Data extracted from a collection

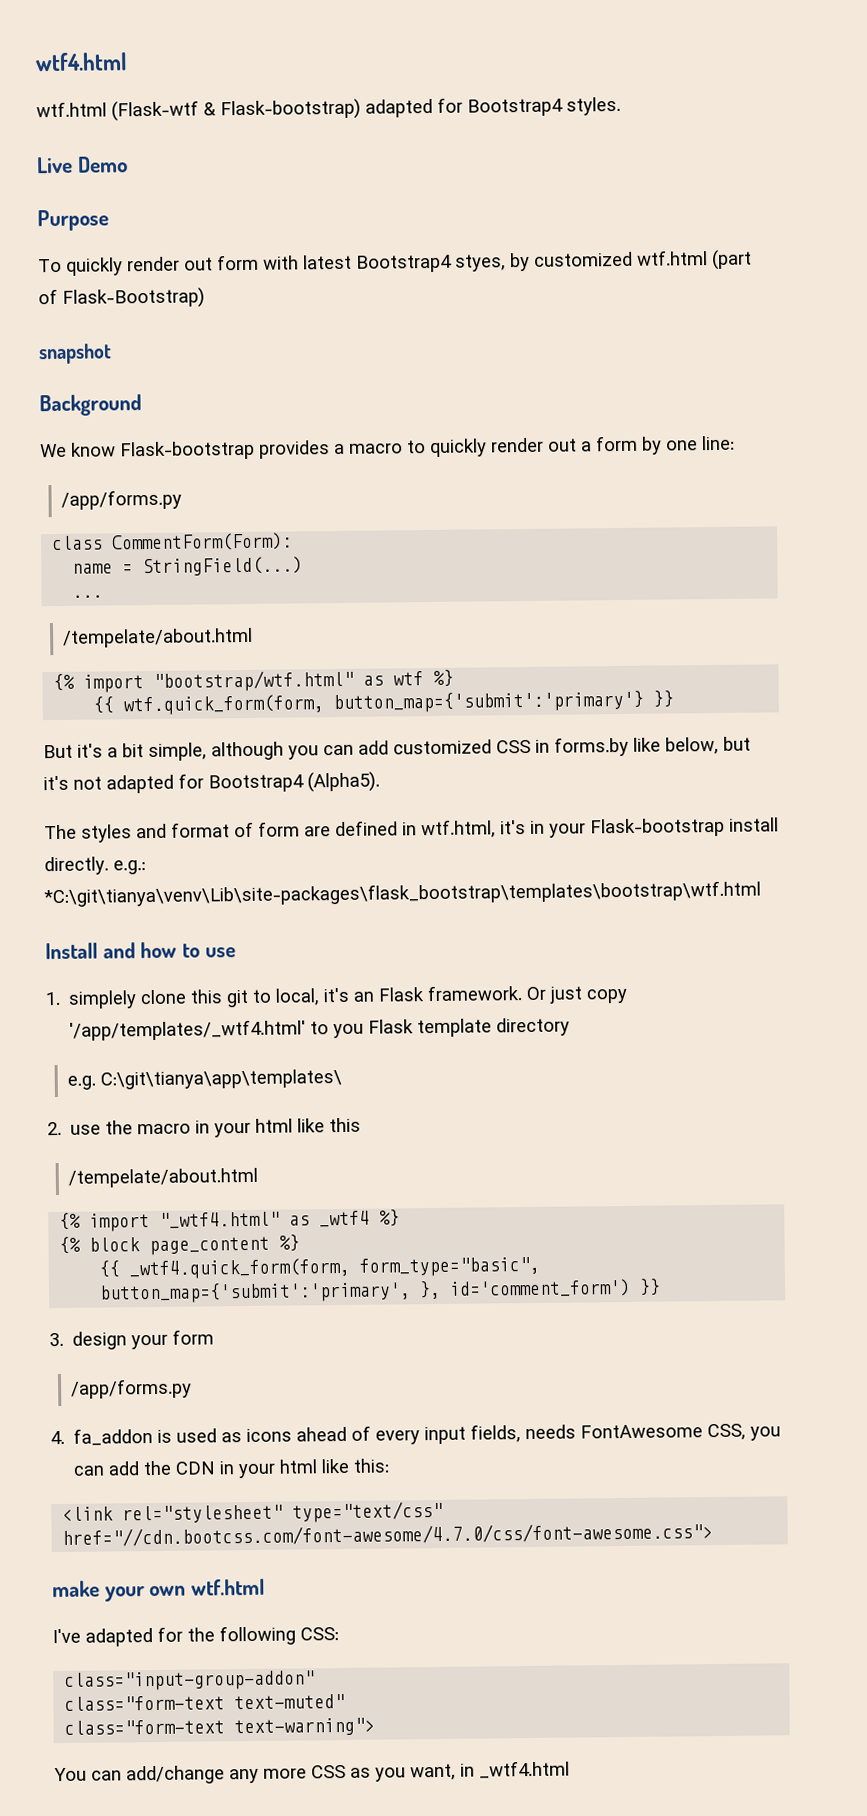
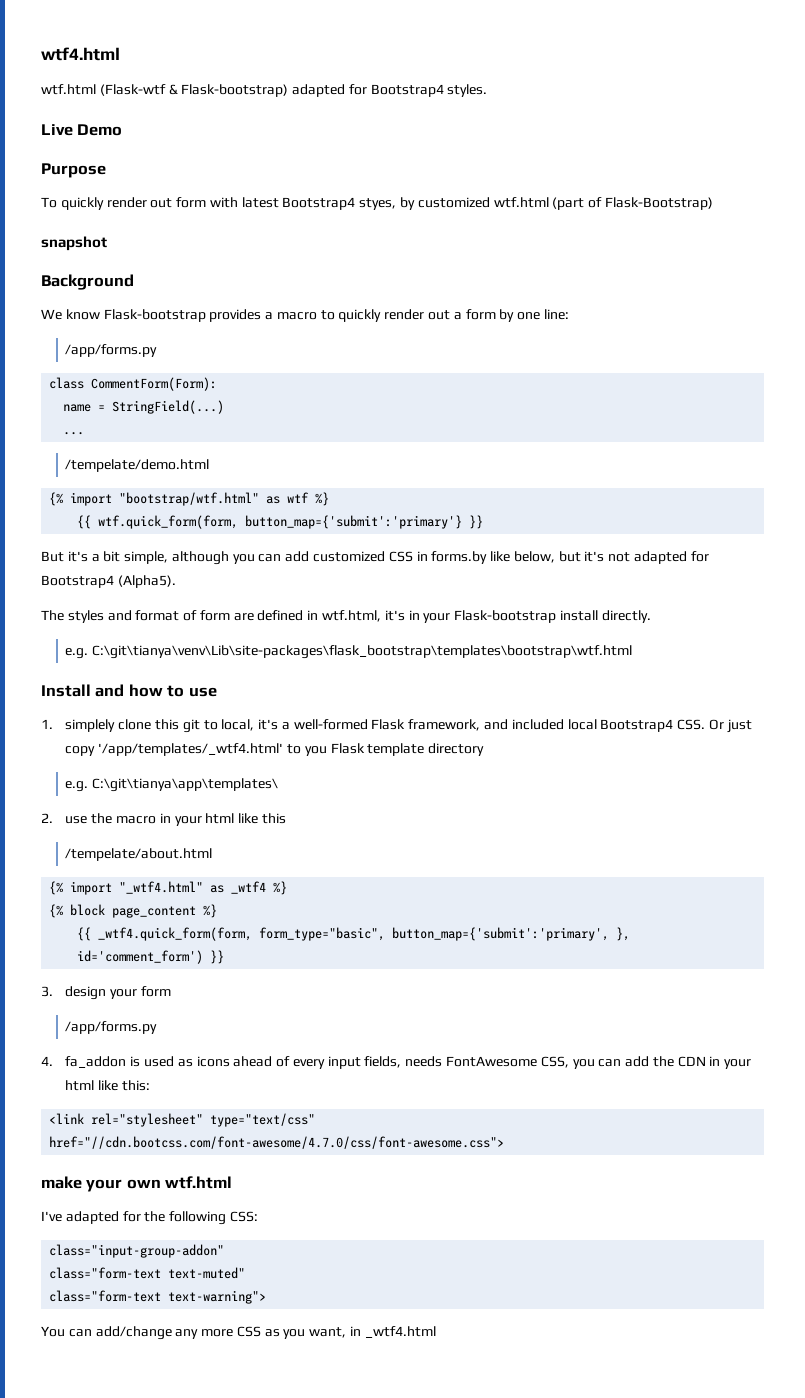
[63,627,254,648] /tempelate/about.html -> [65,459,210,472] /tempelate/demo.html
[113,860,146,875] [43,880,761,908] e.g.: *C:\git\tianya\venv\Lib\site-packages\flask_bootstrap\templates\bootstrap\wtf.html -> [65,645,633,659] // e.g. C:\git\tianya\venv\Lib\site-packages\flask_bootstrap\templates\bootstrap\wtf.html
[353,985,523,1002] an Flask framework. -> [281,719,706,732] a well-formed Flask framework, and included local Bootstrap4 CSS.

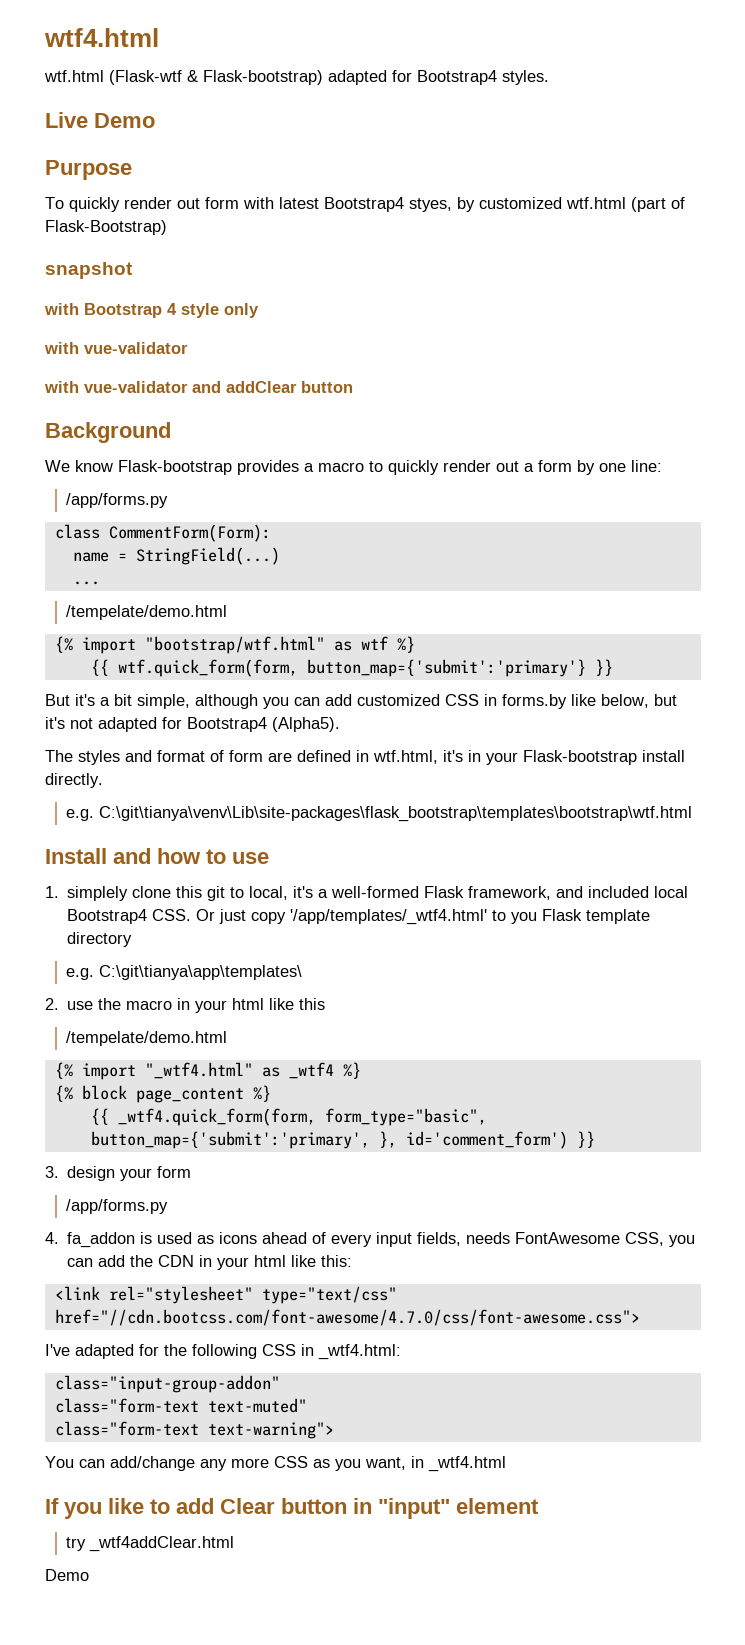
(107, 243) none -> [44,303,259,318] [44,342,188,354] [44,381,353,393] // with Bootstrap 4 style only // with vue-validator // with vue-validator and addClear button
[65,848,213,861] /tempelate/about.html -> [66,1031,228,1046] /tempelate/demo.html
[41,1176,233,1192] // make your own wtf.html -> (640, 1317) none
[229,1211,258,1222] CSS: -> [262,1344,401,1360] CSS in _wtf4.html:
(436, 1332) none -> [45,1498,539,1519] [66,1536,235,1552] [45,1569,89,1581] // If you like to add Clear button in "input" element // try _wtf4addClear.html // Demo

--

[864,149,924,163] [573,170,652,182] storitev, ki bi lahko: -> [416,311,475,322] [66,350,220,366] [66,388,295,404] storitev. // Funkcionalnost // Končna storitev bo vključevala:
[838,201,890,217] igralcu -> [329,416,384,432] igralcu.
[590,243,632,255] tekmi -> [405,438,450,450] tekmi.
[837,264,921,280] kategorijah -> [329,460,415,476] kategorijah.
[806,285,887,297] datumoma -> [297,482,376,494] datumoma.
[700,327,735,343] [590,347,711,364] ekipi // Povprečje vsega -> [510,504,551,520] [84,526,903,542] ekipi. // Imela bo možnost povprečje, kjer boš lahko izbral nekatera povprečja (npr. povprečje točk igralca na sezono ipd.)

* * *

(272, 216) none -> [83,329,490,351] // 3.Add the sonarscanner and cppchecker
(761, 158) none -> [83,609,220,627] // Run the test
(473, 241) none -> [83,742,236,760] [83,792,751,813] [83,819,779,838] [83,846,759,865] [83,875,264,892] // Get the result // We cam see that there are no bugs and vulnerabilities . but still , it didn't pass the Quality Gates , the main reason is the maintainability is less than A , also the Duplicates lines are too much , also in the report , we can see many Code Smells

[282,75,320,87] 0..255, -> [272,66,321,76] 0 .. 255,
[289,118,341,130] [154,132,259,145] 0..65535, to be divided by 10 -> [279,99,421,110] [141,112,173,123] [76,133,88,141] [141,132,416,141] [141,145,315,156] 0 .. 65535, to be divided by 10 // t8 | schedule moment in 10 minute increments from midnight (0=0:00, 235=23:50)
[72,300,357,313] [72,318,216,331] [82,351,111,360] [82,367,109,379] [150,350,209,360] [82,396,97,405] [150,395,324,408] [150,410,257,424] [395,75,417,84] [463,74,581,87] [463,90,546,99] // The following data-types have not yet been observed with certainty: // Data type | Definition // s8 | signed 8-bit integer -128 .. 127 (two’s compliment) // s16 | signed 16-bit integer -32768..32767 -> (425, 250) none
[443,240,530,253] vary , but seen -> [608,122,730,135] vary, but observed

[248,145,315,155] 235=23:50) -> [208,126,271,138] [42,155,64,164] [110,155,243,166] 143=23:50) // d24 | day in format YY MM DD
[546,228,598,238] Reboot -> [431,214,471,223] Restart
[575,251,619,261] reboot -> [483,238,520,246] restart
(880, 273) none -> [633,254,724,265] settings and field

◆ **What the task asks**:
The output should be exactly the lines above from the line containing "[63,627,254,648] /tempelate/about.html ->" to the line containing "-> [65,645,633,659] //", inclusive, with no other lines.

◆ **Finished task**:
[63,627,254,648] /tempelate/about.html -> [65,459,210,472] /tempelate/demo.html
[113,860,146,875] [43,880,761,908] e.g.: *C:\git\tianya\venv\Lib\site-packages\flask_bootstrap\templates\bootstrap\wtf.html -> [65,645,633,659] // e.g. C:\git\tianya\venv\Lib\site-packages\flask_bootstrap\templates\bootstrap\wtf.html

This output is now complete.